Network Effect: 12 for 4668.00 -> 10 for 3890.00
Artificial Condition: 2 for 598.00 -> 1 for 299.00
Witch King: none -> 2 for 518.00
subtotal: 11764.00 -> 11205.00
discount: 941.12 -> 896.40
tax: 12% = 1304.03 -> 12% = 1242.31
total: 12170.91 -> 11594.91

==

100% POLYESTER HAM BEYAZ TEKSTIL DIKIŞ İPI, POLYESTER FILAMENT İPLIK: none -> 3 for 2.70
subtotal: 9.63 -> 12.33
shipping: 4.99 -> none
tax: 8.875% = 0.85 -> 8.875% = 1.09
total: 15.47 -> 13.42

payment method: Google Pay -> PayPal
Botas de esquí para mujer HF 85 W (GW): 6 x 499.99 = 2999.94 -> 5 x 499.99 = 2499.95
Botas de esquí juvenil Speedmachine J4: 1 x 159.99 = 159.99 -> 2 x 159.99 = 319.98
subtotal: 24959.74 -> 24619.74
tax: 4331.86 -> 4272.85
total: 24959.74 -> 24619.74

Instructions for the task – In the records, which lines use the word "Botas"? Report them.

Answer box –
Botas de esquí para mujer HF 85 W (GW): 6 x 499.99 = 2999.94 -> 5 x 499.99 = 2499.95
Botas de esquí juvenil Speedmachine J4: 1 x 159.99 = 159.99 -> 2 x 159.99 = 319.98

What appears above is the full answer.